*** MATERIAL SUPPLIED Section Begins ***

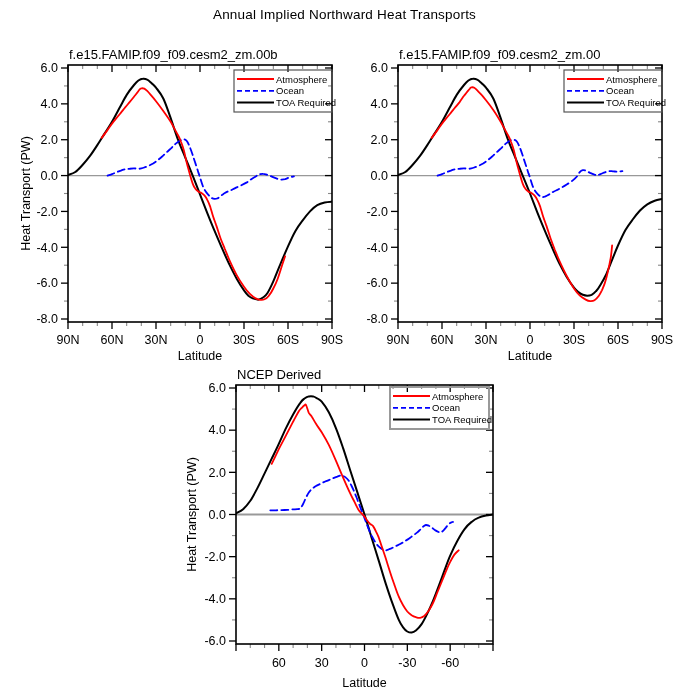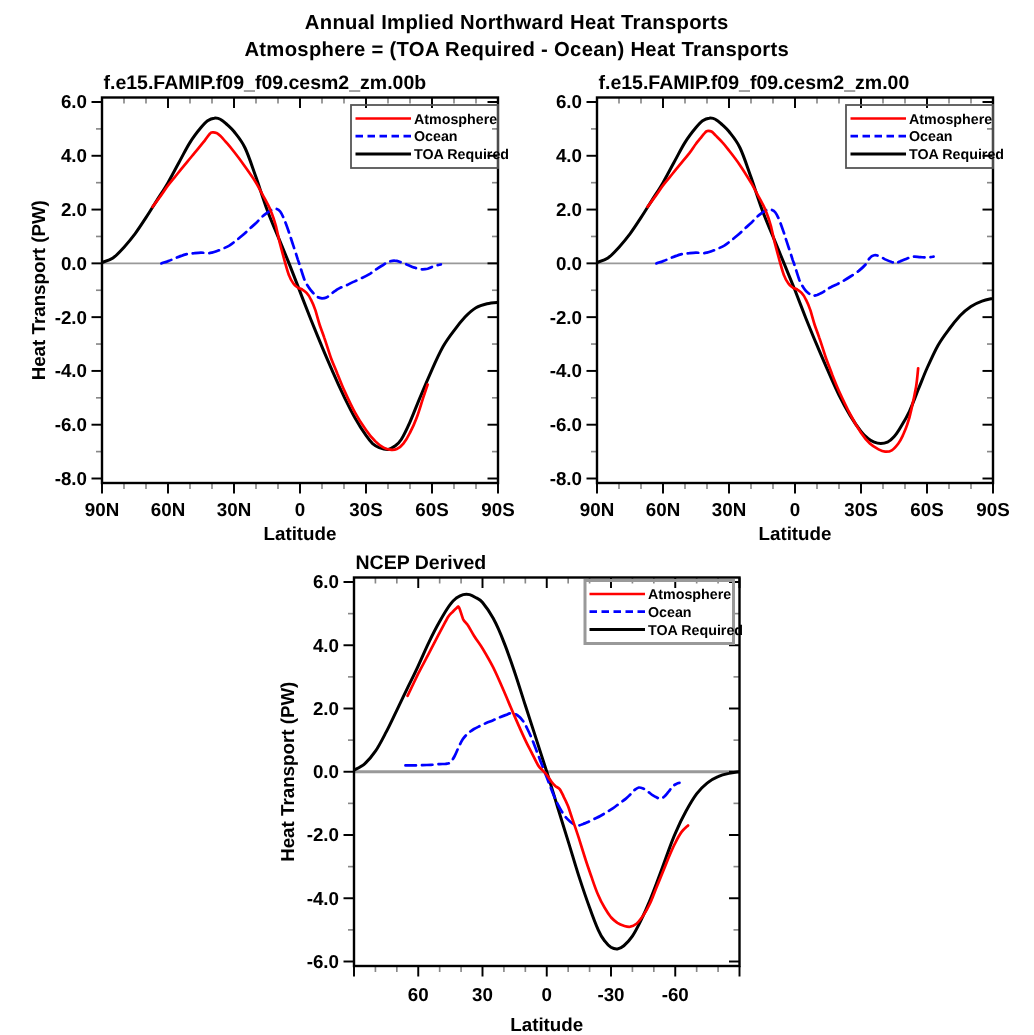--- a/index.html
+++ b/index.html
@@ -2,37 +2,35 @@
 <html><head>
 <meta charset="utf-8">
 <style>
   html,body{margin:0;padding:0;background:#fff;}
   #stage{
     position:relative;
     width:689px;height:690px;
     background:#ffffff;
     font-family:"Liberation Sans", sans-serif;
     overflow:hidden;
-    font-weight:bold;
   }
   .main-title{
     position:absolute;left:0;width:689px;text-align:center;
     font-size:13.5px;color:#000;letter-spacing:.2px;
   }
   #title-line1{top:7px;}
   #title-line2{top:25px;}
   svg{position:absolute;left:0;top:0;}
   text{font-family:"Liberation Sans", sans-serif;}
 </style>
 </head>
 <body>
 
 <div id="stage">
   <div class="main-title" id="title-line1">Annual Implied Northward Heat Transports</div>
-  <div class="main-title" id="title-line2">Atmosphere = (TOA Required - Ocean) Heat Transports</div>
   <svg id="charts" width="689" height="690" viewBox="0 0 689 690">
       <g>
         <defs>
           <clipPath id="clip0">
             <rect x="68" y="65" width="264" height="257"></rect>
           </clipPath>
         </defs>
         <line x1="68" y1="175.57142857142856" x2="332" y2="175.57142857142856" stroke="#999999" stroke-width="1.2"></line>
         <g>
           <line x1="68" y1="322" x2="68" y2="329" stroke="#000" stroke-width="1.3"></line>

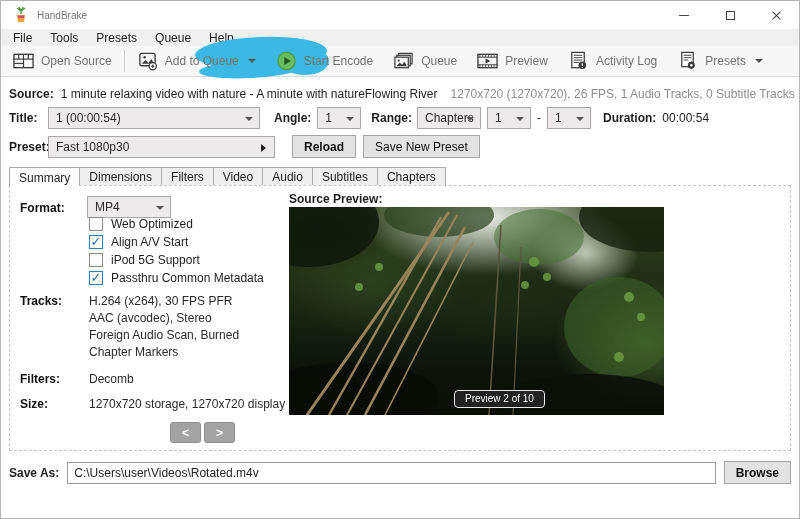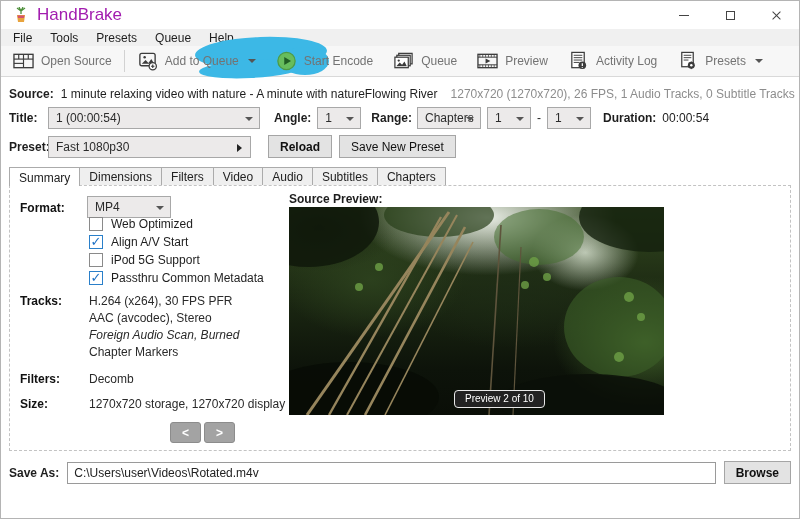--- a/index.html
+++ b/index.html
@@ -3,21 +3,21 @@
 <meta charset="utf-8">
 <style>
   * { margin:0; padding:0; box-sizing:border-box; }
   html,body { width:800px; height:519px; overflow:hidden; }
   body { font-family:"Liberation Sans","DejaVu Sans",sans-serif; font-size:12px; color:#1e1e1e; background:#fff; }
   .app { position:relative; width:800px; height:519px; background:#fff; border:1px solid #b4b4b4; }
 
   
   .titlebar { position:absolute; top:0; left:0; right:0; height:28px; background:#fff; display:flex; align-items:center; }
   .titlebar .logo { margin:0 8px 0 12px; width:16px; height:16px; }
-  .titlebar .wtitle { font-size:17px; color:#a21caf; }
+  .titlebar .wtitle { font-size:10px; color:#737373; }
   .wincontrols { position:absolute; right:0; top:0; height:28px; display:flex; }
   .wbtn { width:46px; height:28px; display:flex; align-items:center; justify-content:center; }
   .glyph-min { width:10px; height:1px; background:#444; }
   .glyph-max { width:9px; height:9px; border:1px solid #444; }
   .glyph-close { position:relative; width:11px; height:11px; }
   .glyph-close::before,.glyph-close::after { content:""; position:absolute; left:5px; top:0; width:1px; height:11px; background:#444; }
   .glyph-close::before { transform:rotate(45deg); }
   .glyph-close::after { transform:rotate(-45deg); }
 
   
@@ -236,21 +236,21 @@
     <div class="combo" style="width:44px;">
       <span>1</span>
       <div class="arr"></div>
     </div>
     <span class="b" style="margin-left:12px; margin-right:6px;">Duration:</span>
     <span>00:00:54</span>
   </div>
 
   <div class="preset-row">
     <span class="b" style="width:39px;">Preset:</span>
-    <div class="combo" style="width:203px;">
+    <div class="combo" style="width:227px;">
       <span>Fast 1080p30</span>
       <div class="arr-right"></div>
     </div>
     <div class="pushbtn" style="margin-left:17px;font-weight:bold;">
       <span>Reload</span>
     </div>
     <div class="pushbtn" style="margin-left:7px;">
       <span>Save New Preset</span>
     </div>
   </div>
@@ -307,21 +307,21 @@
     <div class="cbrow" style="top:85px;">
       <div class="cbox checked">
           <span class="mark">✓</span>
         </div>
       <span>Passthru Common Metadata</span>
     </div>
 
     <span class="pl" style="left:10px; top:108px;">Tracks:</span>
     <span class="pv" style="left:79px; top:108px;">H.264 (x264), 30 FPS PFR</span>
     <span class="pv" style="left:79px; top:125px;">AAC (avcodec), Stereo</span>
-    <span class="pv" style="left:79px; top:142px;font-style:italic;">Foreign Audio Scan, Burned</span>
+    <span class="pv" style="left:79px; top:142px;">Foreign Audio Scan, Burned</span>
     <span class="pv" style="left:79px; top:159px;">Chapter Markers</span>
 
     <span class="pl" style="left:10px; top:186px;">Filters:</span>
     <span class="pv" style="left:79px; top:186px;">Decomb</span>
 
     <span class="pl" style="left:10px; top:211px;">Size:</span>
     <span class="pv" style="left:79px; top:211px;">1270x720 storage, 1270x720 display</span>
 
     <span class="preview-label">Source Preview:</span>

*** MATERIAL SUPPLIED Section Ends ***

*WORK ORDER*.
Wherever the string "wtitle" appears in the entries, copy that line.

*RESPONSE FOR THIS EXERCISE*.
-  .titlebar .wtitle { font-size:17px; color:#a21caf; }
+  .titlebar .wtitle { font-size:10px; color:#737373; }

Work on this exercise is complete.